Conflict between MKL_jll and libgomp in CompilerSupportLibraries_jll
Today I was tracking down the test failure observed in https://github.com/JuliaMath/IntelVectorMath.jl/pull/39 when moving to MKL_jll that occurred on a Mac.
After a while, with some help from @giordano, an MWE is:
# dlopen the libgomp inside CompilerSupportLibraries_jll (libgfortran 5).
using Libdl
dlopen("/Users/kristoffercarlsson/.julia/artifacts/411c17f069dd12b3f79b19e4647949050a58223c/lib/libgomp.1.dylib")
using MKL_jll
gamma1(x) = (x = copy(x); ccall((:vdTGamma, libmkl_rt), Cvoid, (Int32, Ptr{Float64}, Ptr{Float64}), length(x), x, x); x);
gamma2(x) = (y = similar(x); ccall((:vdTGamma, libmkl_rt), Cvoid, (Int32, Ptr{Float64}, Ptr{Float64}), length(x), x, y); y);
INPUT_2 = rand(1000);
gamma1(INPUT_2)[1:3]
gamma2(INPUT_2)[1:3]
the result from gamma1 and gamma2 should give the same answers, but they don't, as an example
julia> gamma1(INPUT_2)[1:3]
3-element Array{Float64,1}:
Inf
Inf
Inf
julia> gamma2(INPUT_2)[1:3]
3-element Array{Float64,1}:
16.209046961478283
6.570129954697695
41.08264424860374
(This doesn't seem to happen 100% of the time but the majority of the times).
This only happens if the length of the input vector is a certain size, cf
julia> gamma1(INPUT_2[1:602])[1:3] # ok
3-element Array{Float64,1}:
1.0650782774656853
1.4718294693439533
1.1884483595544906
julia> gamma2(INPUT_2[1:602])[1:3] # ok
3-element Array{Float64,1}:
1.0650782774656853
1.4718294693439533
1.1884483595544906
julia> gamma1(INPUT_2[1:603])[1:3] # bad
3-element Array{Float64,1}:
0.9663910468243027
0.8856476139287297
0.9213177809196278
julia> gamma2(INPUT_2[1:603])[1:3] # ok
3-element Array{Float64,1}:
1.0650782774656853
1.4718294693439533
1.1884483595544906
The cutoff seems to be when the length of the vector is 603. My guess is that MKL thinks this is a long enough vector to perhaps enable threading?
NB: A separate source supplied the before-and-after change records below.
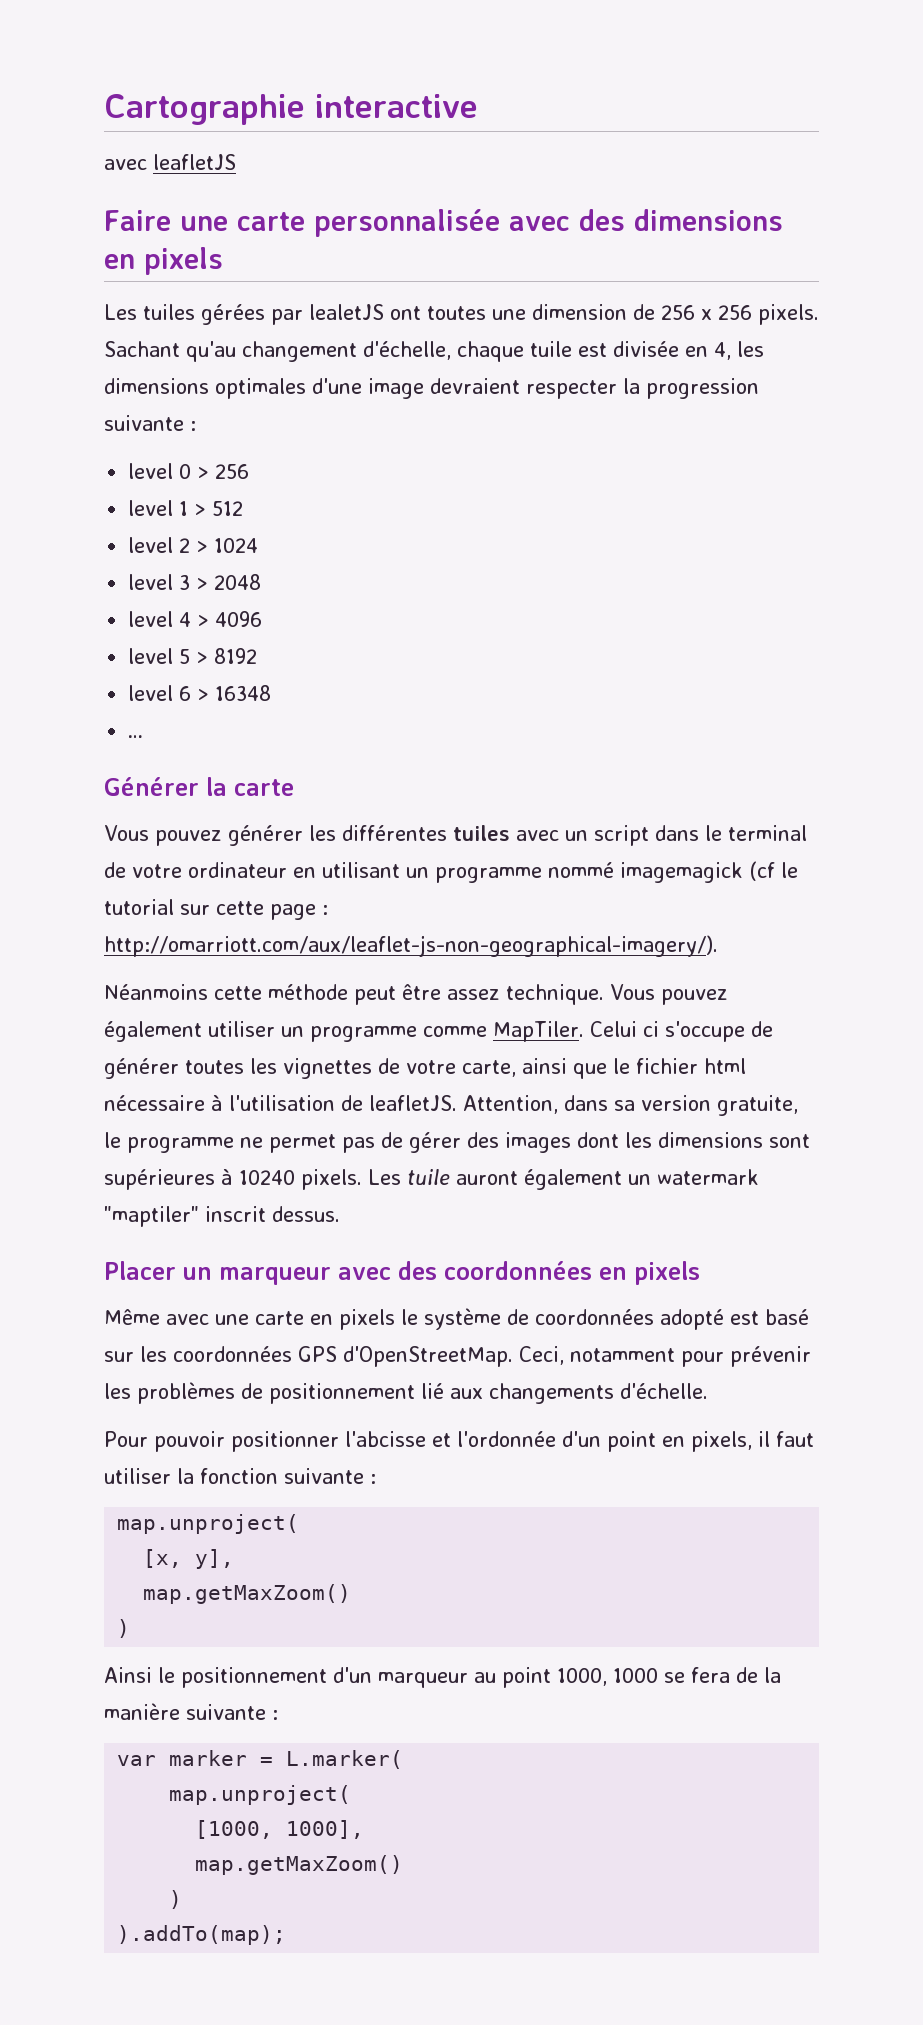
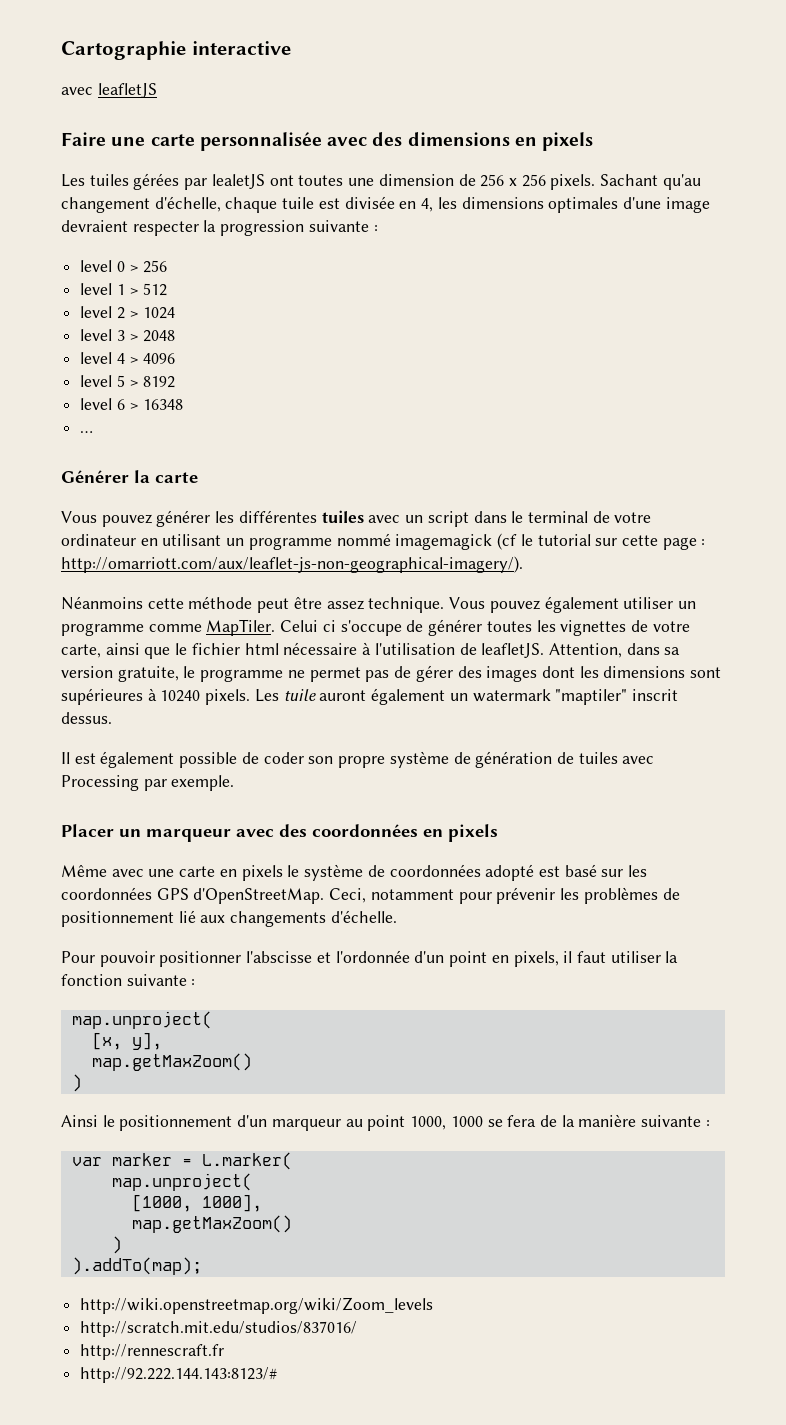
+ Il est également possible de coder son propre système de génération de tuiles avec Processing par exemple.
- Pour pouvoir positionner l'abcisse et l'ordonnée d'un point en pixels, il faut utiliser la fonction suivante :
+ Pour pouvoir positionner l'abscisse et l'ordonnée d'un point en pixels, il faut utiliser la fonction suivante :
+ http://wiki.openstreetmap.org/wiki/Zoom_levels
+ http://scratch.mit.edu/studios/837016/
+ http://rennescraft.fr
+ http://92.222.144.143:8123/#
Also, it is important that libgomp is loaded before MKL_jll for the bug to occur.
The versions used are:
[e66e0078] CompilerSupportLibraries_jll v0.2.0+1
[856f044c] MKL_jll v2020.0.166+0
and
julia> versioninfo()
Julia Version 1.4.0-rc2.0
Commit b99ed72c95 (2020-02-24 16:51 UTC)
Platform Info:
OS: macOS (x86_64-apple-darwin19.0.0)
CPU: Intel(R) Core(TM) i7-9750H CPU @ 2.60GHz
WORD_SIZE: 64
LIBM: libopenlibm
LLVM: libLLVM-8.0.1 (ORCJIT, skylake)
Updated to reflect that the problem is the dlopen of libgomp in CompilerSupportLibraries_jll
@tlienart this is almost certainly the issue that you brought up to me recently.
The fundamental issue is that MKL has its own OMP implementation (libiomp) that exports the same symbols as libgomp. If you import CompilerSupportLibraries_jll first, you get libgomp hogging those symbols, while if you load MKL_jll first, then libiomp gets its implementations bound to those symbols.
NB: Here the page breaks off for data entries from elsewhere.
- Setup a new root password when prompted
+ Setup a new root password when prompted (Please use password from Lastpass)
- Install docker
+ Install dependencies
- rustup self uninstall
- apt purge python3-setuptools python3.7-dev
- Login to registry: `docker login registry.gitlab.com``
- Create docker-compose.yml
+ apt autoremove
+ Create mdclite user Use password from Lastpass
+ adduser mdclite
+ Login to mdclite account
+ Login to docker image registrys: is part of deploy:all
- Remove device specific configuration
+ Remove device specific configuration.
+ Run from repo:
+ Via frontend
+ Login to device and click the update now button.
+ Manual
So one workaround that should work today; call using MKL_jll first. Why won't that break other applications? Because very few other packages are actually using libgomp. We include it in CSL_jll because there are a few (And it's important to provide all the libraries), but it's a little rare for a package to actually use it. We automatically open all libraries within these packages so that dependent packages can open those libraries. While we could prevent CSL_jll from loading libgomp automatically (via the dont_dlopen=true argument) that would break packages actually trying to use libgomp, as there's no way for those dependent packages to find where libgomp is living (from the dynamic linker's perspective; from Julia's perspective of course we can find it, but communicating that to the dynamic linker is the issue).
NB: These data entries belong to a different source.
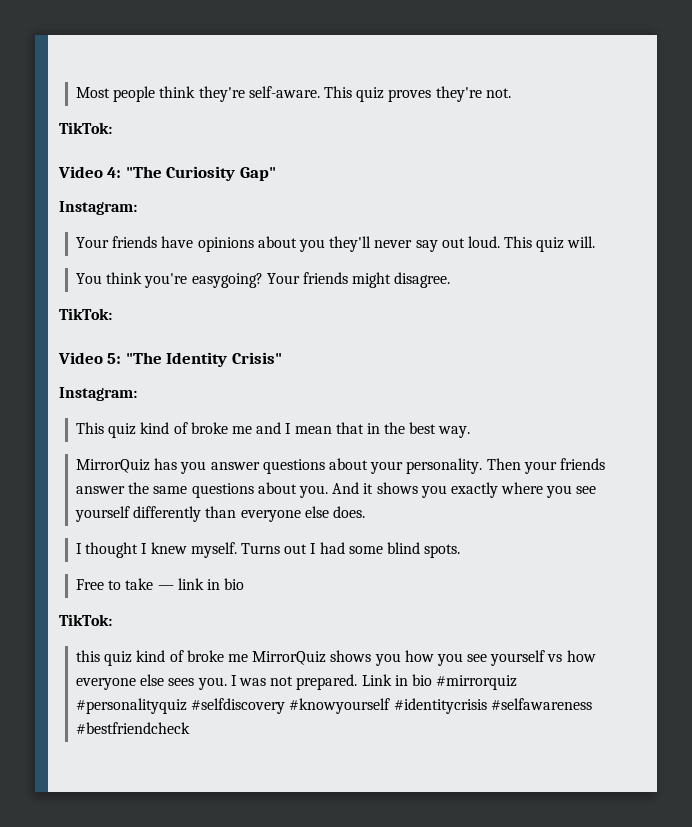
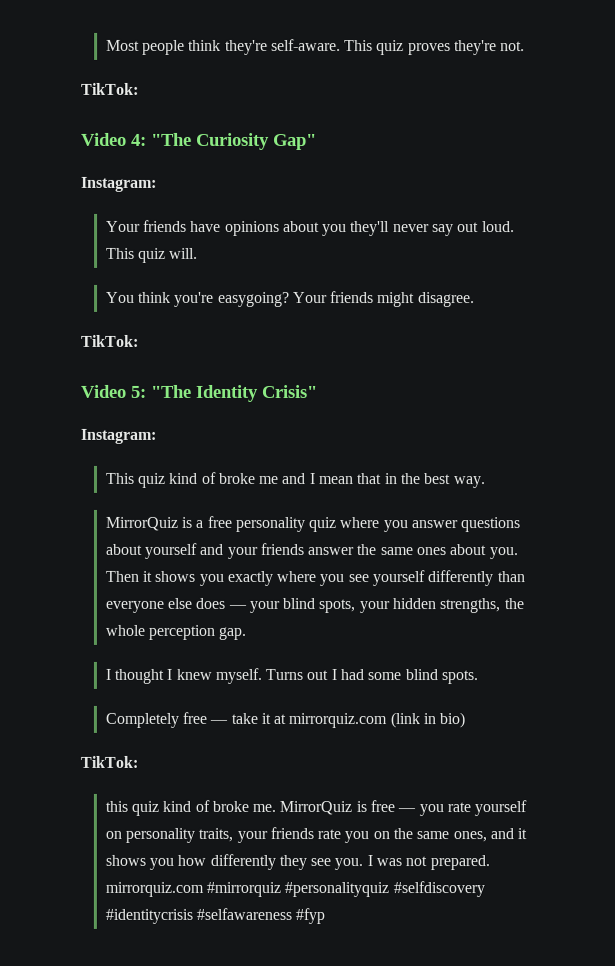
- MirrorQuiz has you answer questions about your personality. Then your friends answer the same questions about you.
+ MirrorQuiz is a free personality quiz where you answer questions about yourself and your friends answer the same ones about you.
- And it shows you exactly where you see yourself differently than everyone else does.
+ Then it shows you exactly where you see yourself differently than everyone else does — your blind spots, your hidden strengths, the whole perception gap.
- Free to take — link in bio
+ Completely free — take it at mirrorquiz.com (link in bio)
- this quiz kind of broke me MirrorQuiz shows you how you see yourself vs how everyone else sees you.
+ this quiz kind of broke me. MirrorQuiz is free — you rate yourself on personality traits, your friends rate you on the same ones, and it shows you how differently they see you.
- I was not prepared. Link in bio #mirrorquiz #personalityquiz #selfdiscovery #knowyourself #identitycrisis #selfawareness #bestfriendcheck
+ I was not prepared. mirrorquiz.com #mirrorquiz #personalityquiz #selfdiscovery #identitycrisis #selfawareness #fyp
The basic problem is that we have two libraries that are mutually incompatible; libgomp and libiomp. If you have a single application with dependencies that rely on both, this will never work. However packages like MLJ probably don't really care about libgomp and it's just coming along for the ride via CSL. To fix this, I see a few possibilities:
-
Split
libgompout fromCSL_jll, force packages that actually needlibgompto depend on that rather than theCSL_jllpackage itself. (I'm not really a fan of this, I'd like to keep it all together) -
Switch
libgompto bedont_dlopen=true, tell downstream packages to always manuallydlopen(libgomp)before trying to load other packages. (I don't like this either; we want to be more automatic, not less) -
Teach
BinaryBuilderto inspect all libraries within a prefix, build a tree of all dependencies, and if it finds a recursive dependency that was marked asdont_dlopen, manually dlopen it before trying to load the top-level dependency.
My favorite solution is the third, but of course it's also the most work. :P @giordano I'm open to suggestions.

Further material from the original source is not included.